# Exercise input

==============================

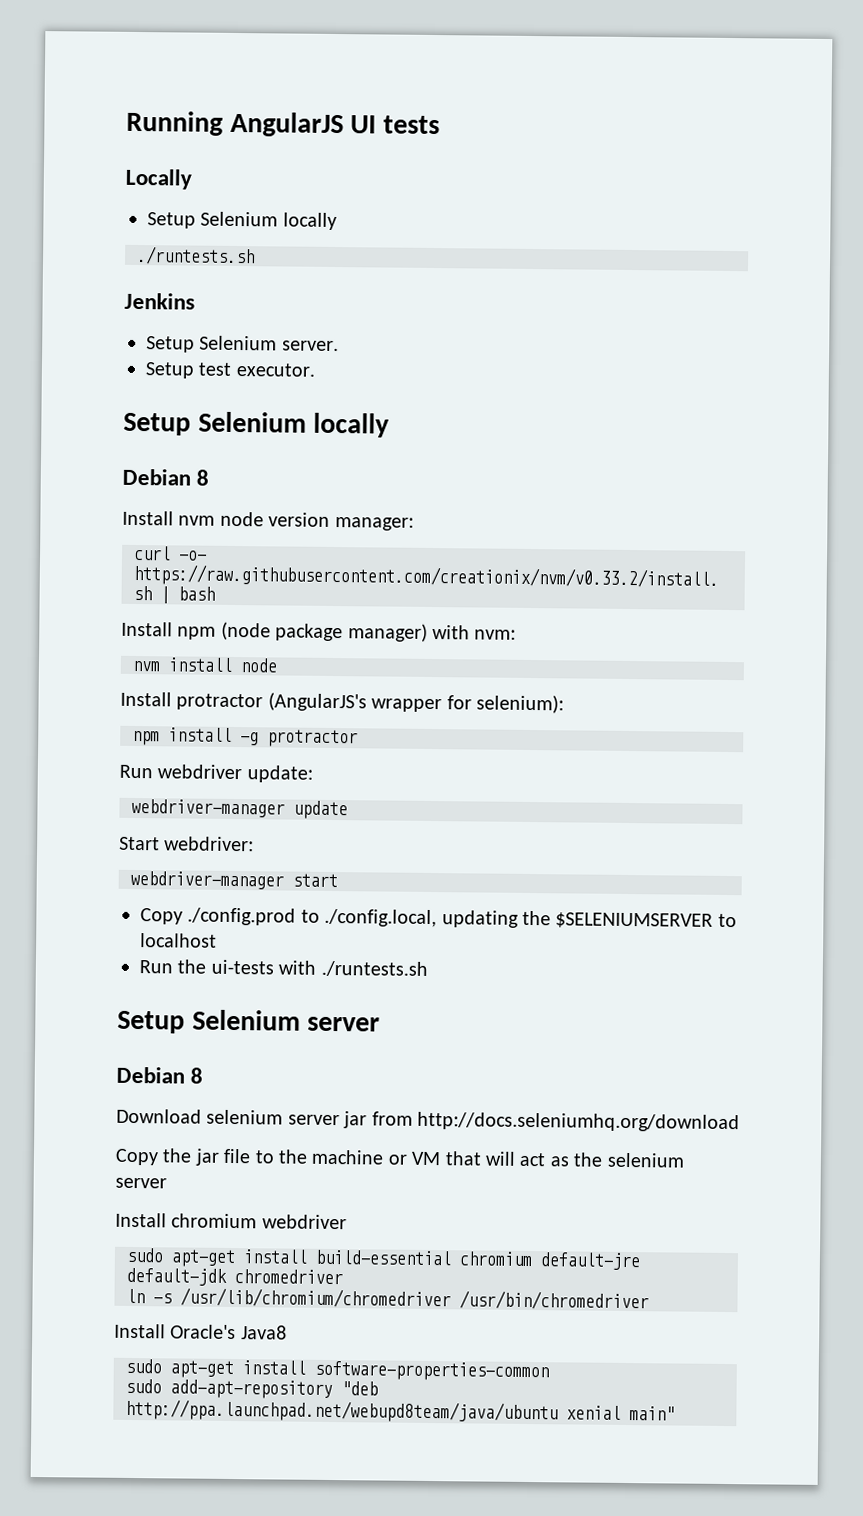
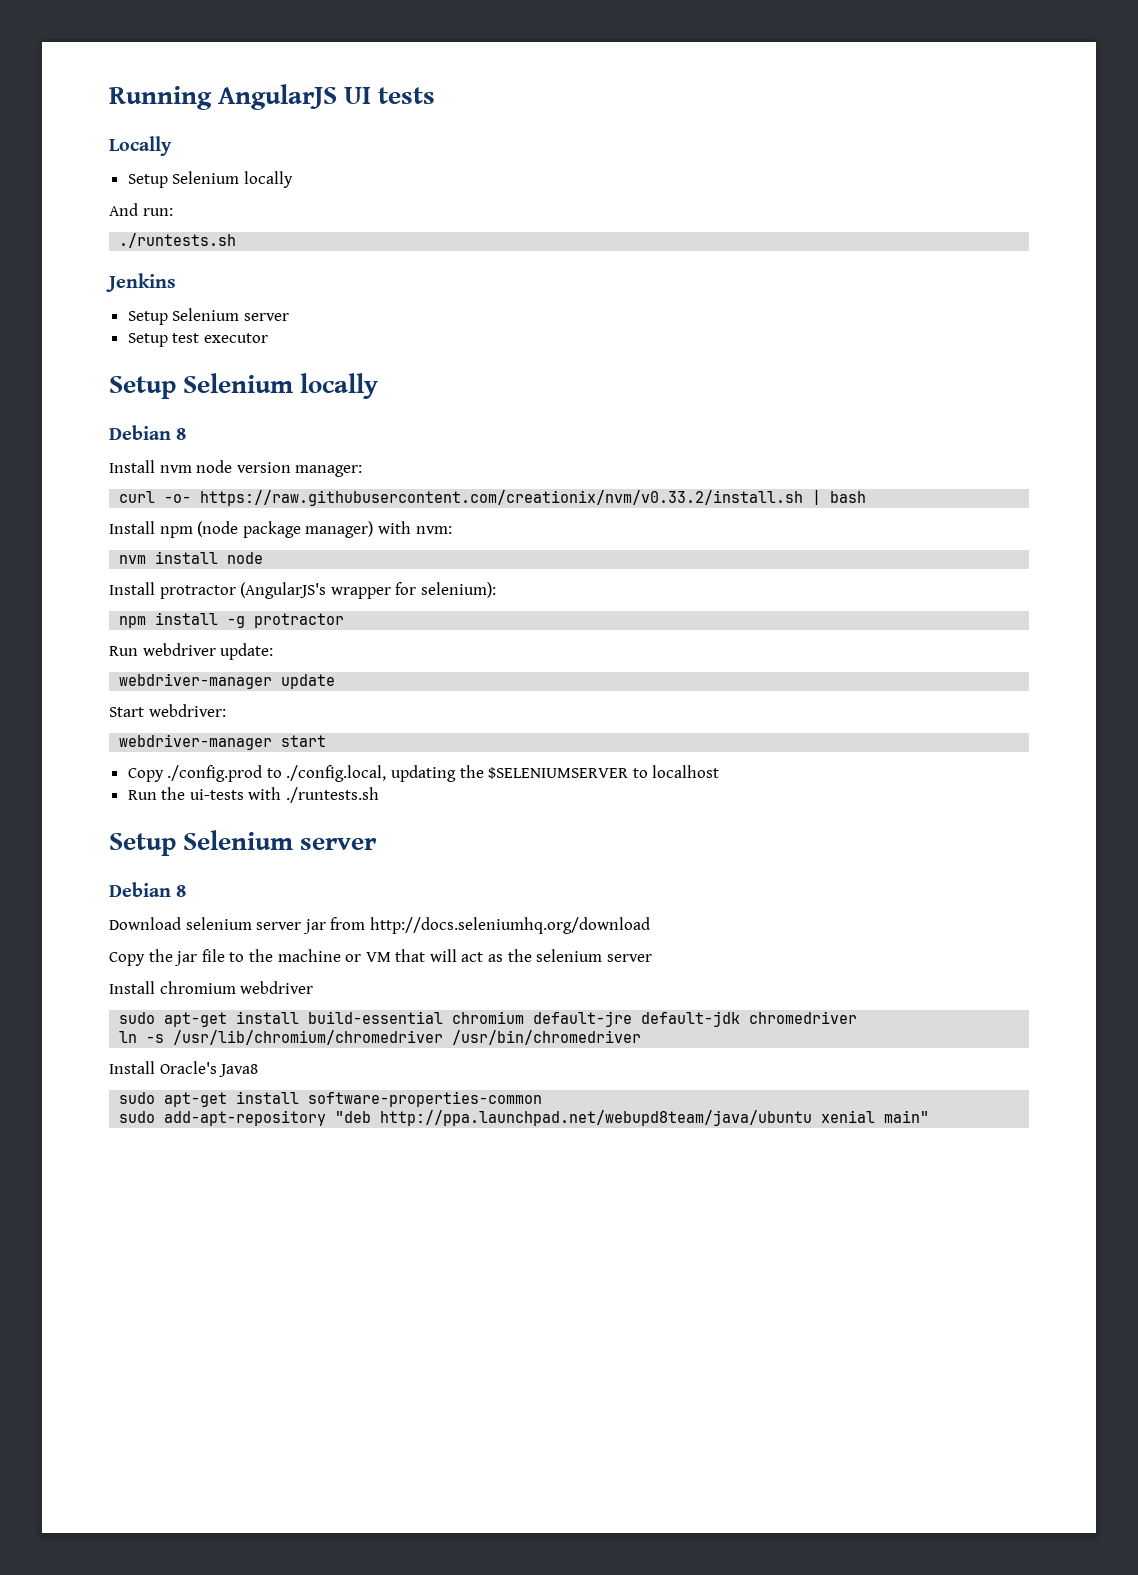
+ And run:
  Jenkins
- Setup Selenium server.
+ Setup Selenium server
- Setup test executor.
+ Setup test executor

==============================

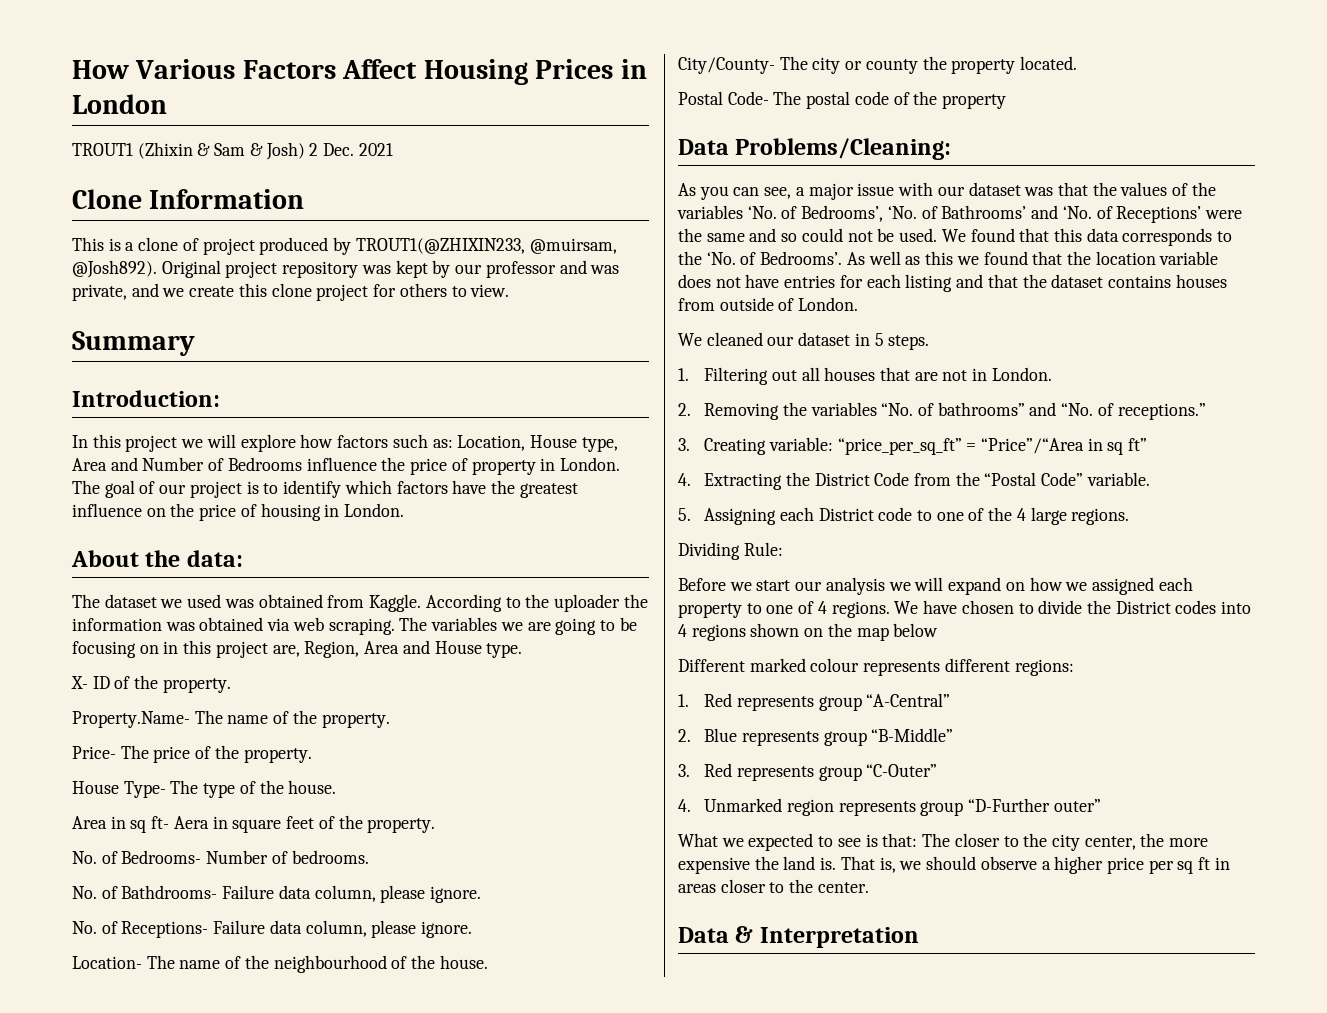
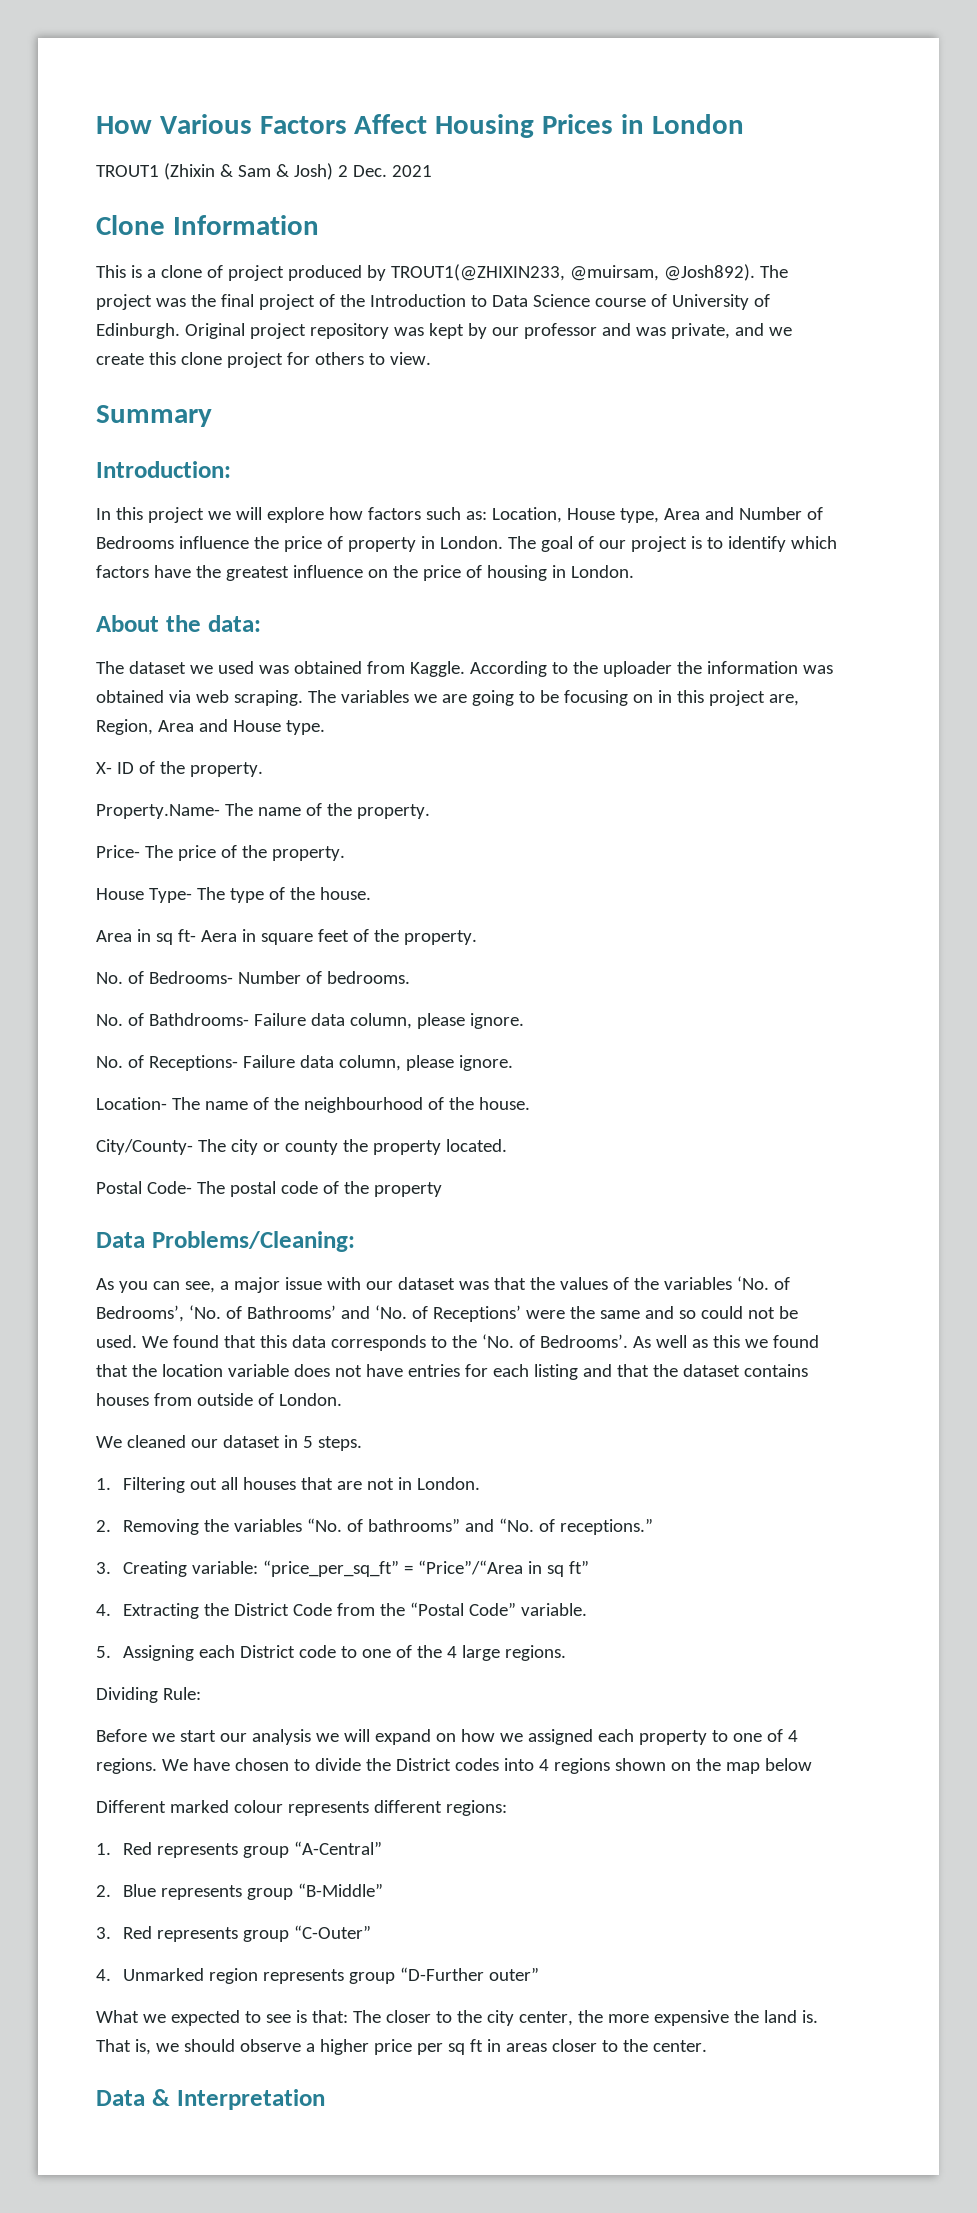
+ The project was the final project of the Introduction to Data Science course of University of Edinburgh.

==============================

# Task instructions
Working from the entries above, return all lines that contain "Selenium".

# Answer for the task
- Setup Selenium server.
+ Setup Selenium server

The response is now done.